Task instructions: In the listing below, find the line containing "- And, in fact, you" and the line containing "- Variables as styles". Repeat exactly those two lines and every line between them.

Study material:
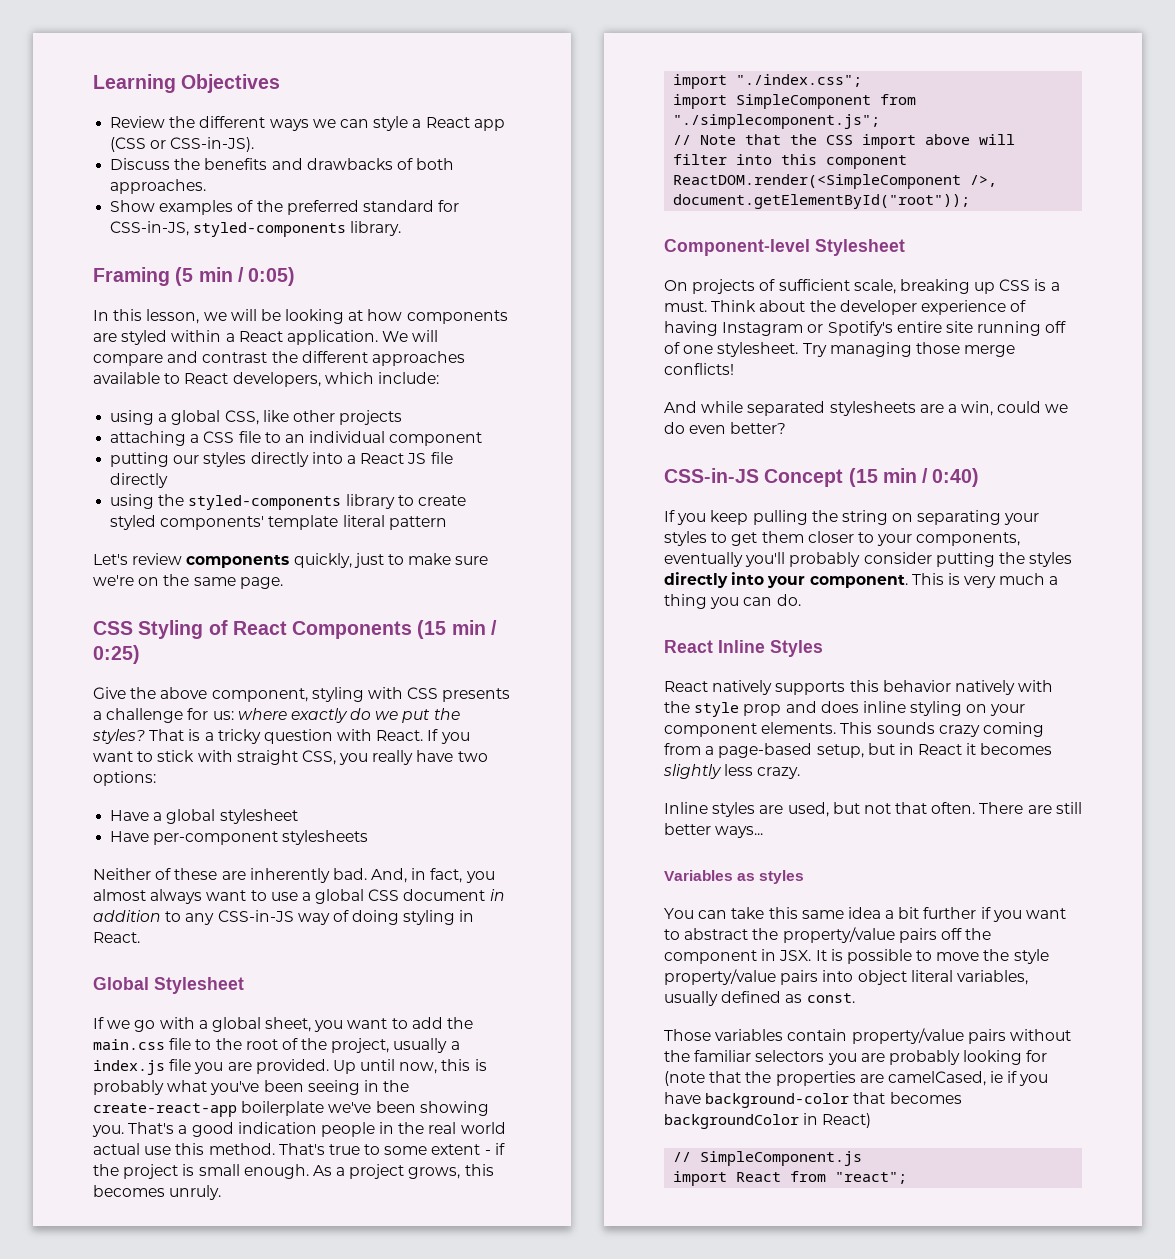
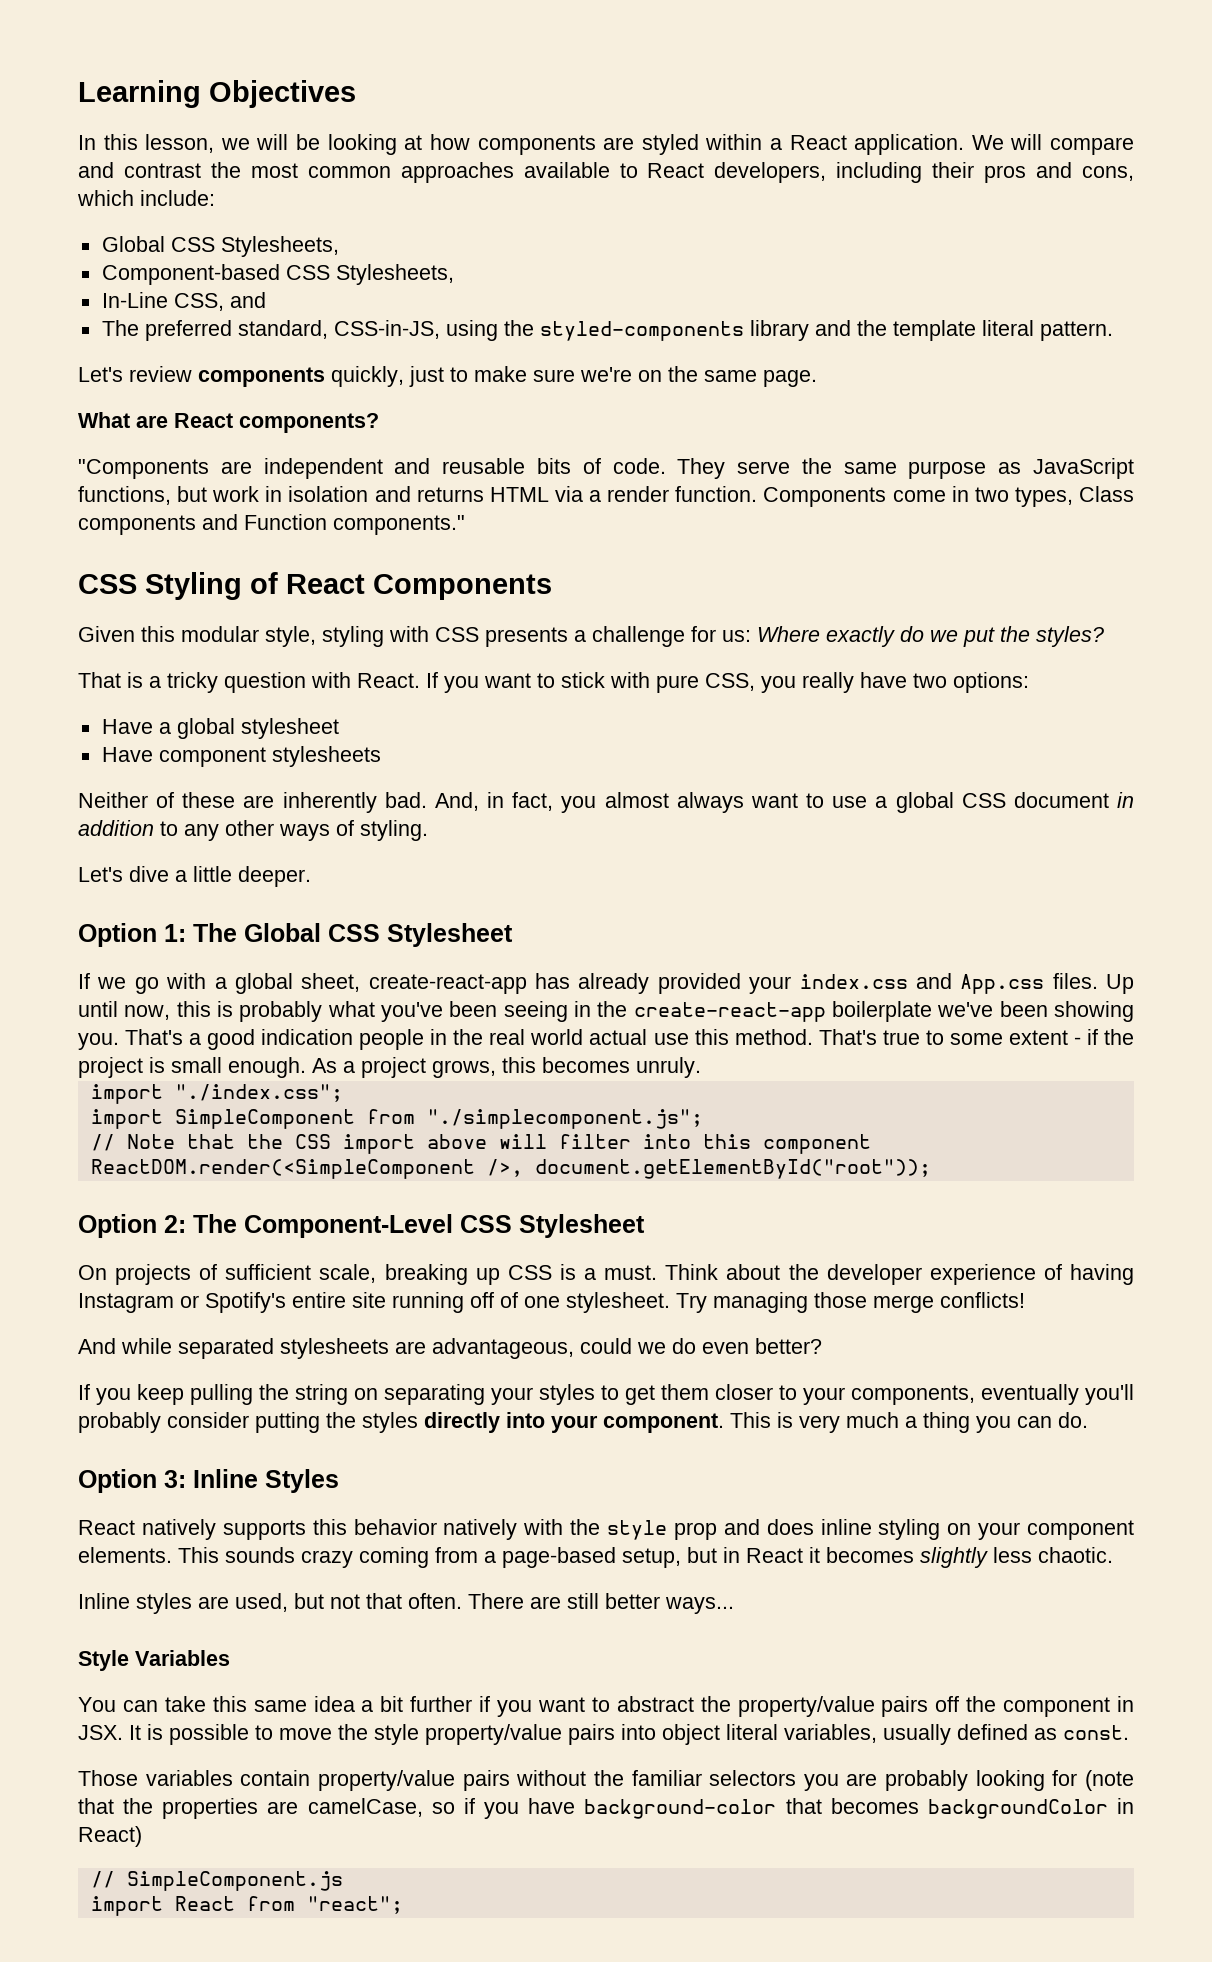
- Review the different ways we can style a React app (CSS or CSS-in-JS).
- Discuss the benefits and drawbacks of both approaches.
- Show examples of the preferred standard for CSS-in-JS, styled-components library.
- Framing (5 min / 0:05)
- We will compare and contrast the different approaches available to React developers, which include:
- using a global CSS, like other projects
- attaching a CSS file to an individual component
- putting our styles directly into a React JS file directly
- using the styled-components library to create styled components' template literal pattern
+ We will compare and contrast the most common approaches available to React developers, including their pros and cons, which include:
+ Global CSS Stylesheets,
+ Component-based CSS Stylesheets,
+ In-Line CSS, and
+ The preferred standard, CSS-in-JS, using the styled-components library and the template literal pattern.
+ What are React components?
+ "Components are independent and reusable bits of code. They serve the same purpose as JavaScript functions, but work in isolation and returns HTML via a render function. Components come in two types, Class components and Function components."
- CSS Styling of React Components (15 min / 0:25)
- Give the above component, styling with CSS presents a challenge for us: where exactly do we put the styles? That is a tricky question with React.
+ CSS Styling of React Components
+ Given this modular style, styling with CSS presents a challenge for us: Where exactly do we put the styles?
+ That is a tricky question with React.
- If you want to stick with straight CSS, you really have two options:
+ If you want to stick with pure CSS, you really have two options:
- Have per-component stylesheets
+ Have component stylesheets
- And, in fact, you almost always want to use a global CSS document in addition to any CSS-in-JS way of doing styling in React.
- Global Stylesheet
+ And, in fact, you almost always want to use a global CSS document in addition to any other ways of styling.
+ Let's dive a little deeper.
+ Option 1: The Global CSS Stylesheet
- If we go with a global sheet, you want to add the main.css file to the root of the project, usually a index.js file you are provided.
+ If we go with a global sheet, create-react-app has already provided your index.css and App.css files.
- Component-level Stylesheet
+ Option 2: The Component-Level CSS Stylesheet
- And while separated stylesheets are a win, could we do even better?
+ And while separated stylesheets are advantageous, could we do even better?
- CSS-in-JS Concept (15 min / 0:40)
- React Inline Styles
+ Option 3: Inline Styles
- This sounds crazy coming from a page-based setup, but in React it becomes slightly less crazy.
+ This sounds crazy coming from a page-based setup, but in React it becomes slightly less chaotic.
- Variables as styles
+ Style Variables
- Those variables contain property/value pairs without the familiar selectors you are probably looking for (note that the properties are camelCased, ie if you have background-color that becomes backgroundColor in React)
+ Those variables contain property/value pairs without the familiar selectors you are probably looking for (note that the properties are camelCase, so if you have background-color that becomes backgroundColor in React)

Written answer:
- And, in fact, you almost always want to use a global CSS document in addition to any CSS-in-JS way of doing styling in React.
- Global Stylesheet
+ And, in fact, you almost always want to use a global CSS document in addition to any other ways of styling.
+ Let's dive a little deeper.
+ Option 1: The Global CSS Stylesheet
- If we go with a global sheet, you want to add the main.css file to the root of the project, usually a index.js file you are provided.
+ If we go with a global sheet, create-react-app has already provided your index.css and App.css files.
- Component-level Stylesheet
+ Option 2: The Component-Level CSS Stylesheet
- And while separated stylesheets are a win, could we do even better?
+ And while separated stylesheets are advantageous, could we do even better?
- CSS-in-JS Concept (15 min / 0:40)
- React Inline Styles
+ Option 3: Inline Styles
- This sounds crazy coming from a page-based setup, but in React it becomes slightly less crazy.
+ This sounds crazy coming from a page-based setup, but in React it becomes slightly less chaotic.
- Variables as styles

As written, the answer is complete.